Problem description
Reproduce all of the data exactly.
── Record extracts
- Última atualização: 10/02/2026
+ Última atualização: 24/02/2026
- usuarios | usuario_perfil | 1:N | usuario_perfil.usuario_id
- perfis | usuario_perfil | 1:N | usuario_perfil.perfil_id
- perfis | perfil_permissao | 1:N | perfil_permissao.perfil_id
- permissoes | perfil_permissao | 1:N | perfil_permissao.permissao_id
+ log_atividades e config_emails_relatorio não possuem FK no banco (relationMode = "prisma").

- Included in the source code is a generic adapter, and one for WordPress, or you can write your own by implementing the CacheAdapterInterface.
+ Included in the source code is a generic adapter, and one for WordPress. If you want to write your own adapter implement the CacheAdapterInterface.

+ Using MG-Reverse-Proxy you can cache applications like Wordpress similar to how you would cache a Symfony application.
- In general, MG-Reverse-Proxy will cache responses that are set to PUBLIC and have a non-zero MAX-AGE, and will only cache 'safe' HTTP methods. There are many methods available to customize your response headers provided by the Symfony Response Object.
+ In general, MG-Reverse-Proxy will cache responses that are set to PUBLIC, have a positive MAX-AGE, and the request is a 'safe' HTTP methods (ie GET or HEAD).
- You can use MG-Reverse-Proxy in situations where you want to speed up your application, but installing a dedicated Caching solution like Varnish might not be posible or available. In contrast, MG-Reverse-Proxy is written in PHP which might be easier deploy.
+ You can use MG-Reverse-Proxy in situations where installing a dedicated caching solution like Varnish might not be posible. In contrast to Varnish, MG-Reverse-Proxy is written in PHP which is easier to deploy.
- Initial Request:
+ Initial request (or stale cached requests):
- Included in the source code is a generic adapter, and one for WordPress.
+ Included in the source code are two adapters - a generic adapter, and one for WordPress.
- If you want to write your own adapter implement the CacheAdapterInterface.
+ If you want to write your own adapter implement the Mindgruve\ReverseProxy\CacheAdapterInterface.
────
Task answer
- Última atualização: 10/02/2026
+ Última atualização: 24/02/2026
- usuarios | usuario_perfil | 1:N | usuario_perfil.usuario_id
- perfis | usuario_perfil | 1:N | usuario_perfil.perfil_id
- perfis | perfil_permissao | 1:N | perfil_permissao.perfil_id
- permissoes | perfil_permissao | 1:N | perfil_permissao.permissao_id
+ log_atividades e config_emails_relatorio não possuem FK no banco (relationMode = "prisma").

- Included in the source code is a generic adapter, and one for WordPress, or you can write your own by implementing the CacheAdapterInterface.
+ Included in the source code is a generic adapter, and one for WordPress. If you want to write your own adapter implement the CacheAdapterInterface.

+ Using MG-Reverse-Proxy you can cache applications like Wordpress similar to how you would cache a Symfony application.
- In general, MG-Reverse-Proxy will cache responses that are set to PUBLIC and have a non-zero MAX-AGE, and will only cache 'safe' HTTP methods. There are many methods available to customize your response headers provided by the Symfony Response Object.
+ In general, MG-Reverse-Proxy will cache responses that are set to PUBLIC, have a positive MAX-AGE, and the request is a 'safe' HTTP methods (ie GET or HEAD).
- You can use MG-Reverse-Proxy in situations where you want to speed up your application, but installing a dedicated Caching solution like Varnish might not be posible or available. In contrast, MG-Reverse-Proxy is written in PHP which might be easier deploy.
+ You can use MG-Reverse-Proxy in situations where installing a dedicated caching solution like Varnish might not be posible. In contrast to Varnish, MG-Reverse-Proxy is written in PHP which is easier to deploy.
- Initial Request:
+ Initial request (or stale cached requests):
- Included in the source code is a generic adapter, and one for WordPress.
+ Included in the source code are two adapters - a generic adapter, and one for WordPress.
- If you want to write your own adapter implement the CacheAdapterInterface.
+ If you want to write your own adapter implement the Mindgruve\ReverseProxy\CacheAdapterInterface.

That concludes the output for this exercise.